Año 1
23 de marzo, 2020
En este momento cuando necesitamos asegurarnos de que todo estará bien, aún nos encontramos dudando si las promesas que se hicieron serán ciertas. Estamos abrumados por tantos datos estadísticos sobre lo que puede ser. Muchos de los cuales nunca son alentadores. Miramos con temor los grandes números ante nuestros ojos. Nos preguntamos si aún podemos ver la luz de otro día.
Los pronósticos que dan muchas de las noticias que vimos, escuchamos o leemos no son alentadores. A veces sería mejor si apagamos todas las noticias y nos escondemos de todo. Parecía que nos dieron una sentencia de muerte y no hay forma de que podamos escapar de ella. Todos sabemos que algún día moriríamos, pero no esperamos que suceda tan pronto y de manera tan terrible.
Hay algo en la primera lectura y el evangelio que nos proporciona algo para reflexionar durante este tiempo de crisis.
Las palabras del profeta Isaías nos llaman a la promesa de Dios. Las personas a las que se dirige Isaías en la lectura son aquellas que han sido exiliadas. Todo les fue quitado. No tienen nada: sin príncipe, sin profeta y sin templo. Entendieron que habían hecho el mal y merecían el castigo. También saben que no merecen nada que sea bueno. Y sin embargo, Dios se mantuvo fiel a su promesa a su pueblo. Los redimirá no porque se lo merezcan, sino porque los amaba. La imagen que Isaías le dio a la gente no es simplemente la de restaurarlos a la tierra.

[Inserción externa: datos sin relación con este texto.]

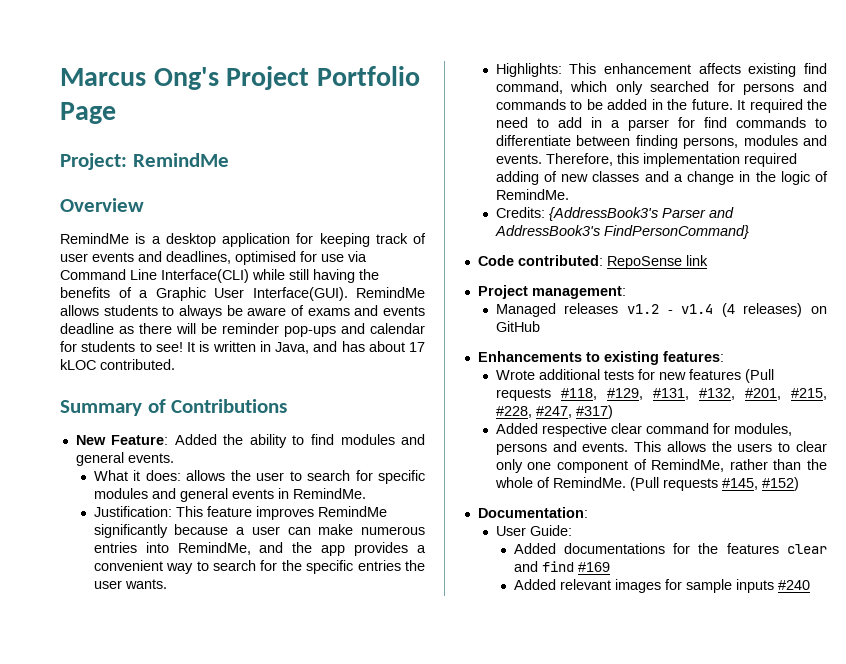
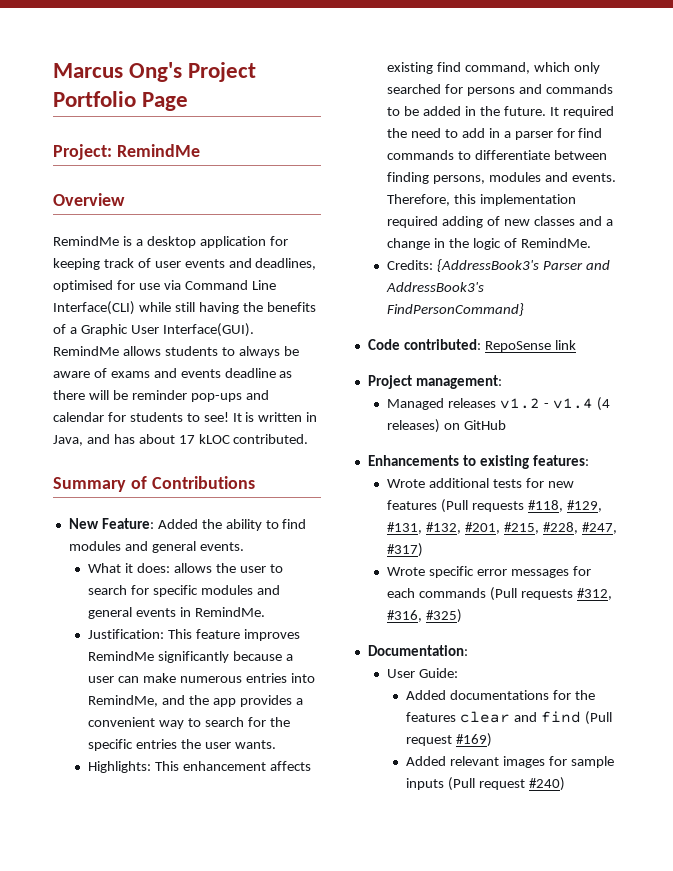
- Added respective clear command for modules, persons and events. This allows the users to clear only one component of RemindMe, rather than the whole of RemindMe. (Pull requests #145, #152)
+ Wrote specific error messages for each commands (Pull requests #312, #316, #325)
- Added documentations for the features clear and find #169
+ Added documentations for the features clear and find (Pull request #169)
- Added relevant images for sample inputs #240
+ Added relevant images for sample inputs (Pull request #240)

Es una visión de algo que eliminaría de su vista el amargo destino por el que pasaron. Todo se hará nuevo.
Es esa esperanza la que sostuvo a la gente durante sus años de exilio y en los años siguientes. Es una visión, así que algo que puede parecer remoto pero que está casi cerca como si lo tocara con la punta de los dedos. La esperanza colmó esa brecha. No es una utopía. Es una promesa que valió la pena esperar. Y la única seguridad es que Dios es fiel a su pueblo, incluso si le fueron infieles.
El evangelio también apunta a una situación similar. Un funcionario real vino a Jesús pidiéndole que viniera a su casa y sanara al hijo del funcionario real. Su hijo era el punto de la muerte. La historia tiene un giro sorprendente. Jesús no fue con el funcionario real para curar a su hijo. Jesús simplemente le dijo que se fuera a casa. Y que su "hijo vivirá".
Si estuvieras en el lugar del funcionario real, ¿irías a casa y creerías en lo que Jesús dijo? ¿O prefieres rogar aún más que Jesús vaya contigo? ¿Son suficientes las palabras de Jesús? ¿O le gustaría una señal más segura?
El funcionario creía en las palabras de Jesús. Eso puede ser fácil de decir. Pero al igual que cualquier persona humana, el viaje de regreso a casa puede estar lleno de preguntas y dudas. No hay otra garantía que no sean las palabras de Jesús. Pero continuó aferrándose a esa promesa. No estaba consternado. Jesús dijo la verdad.
En este momento de incertidumbre, solo tenemos que confiar en nuestra fe. Creemos en los talentos dados por Dios de todos aquellos que buscan una solución. Creemos en el hecho de que todos están haciendo lo mejor que pueden. Creemos que la gran brecha entre lo suficiente y lo insuficiente algún día se llenará. Creemos que Dios está cada vez más involucrado en nuestra lucha y continúa manteniendo nuestros esfuerzos. Y esperamos ver la luz del día. Nunca permaneceremos sepultados.
Esta noche, un amigo mío me preguntó si está bien decorar la iglesia con una cruz vacía y una tumba vacía, ya que no celebraremos la Pascua. Esta es mi respuesta a él:
“Tendremos Pascua con o sin la gente en la celebración litúrgica. Todavía proclamaremos la proclamación de Pascua, el EXULTET, y lo proclamaremos con valentía en la Vigilia de Pascua. Todavía proclamaremos que Jesús está vivo. Y así lo estaremos.
Proclamemos esta fe y esperanza que tenemos en Jesús. Deja que su luz brille a través de esta oscuridad.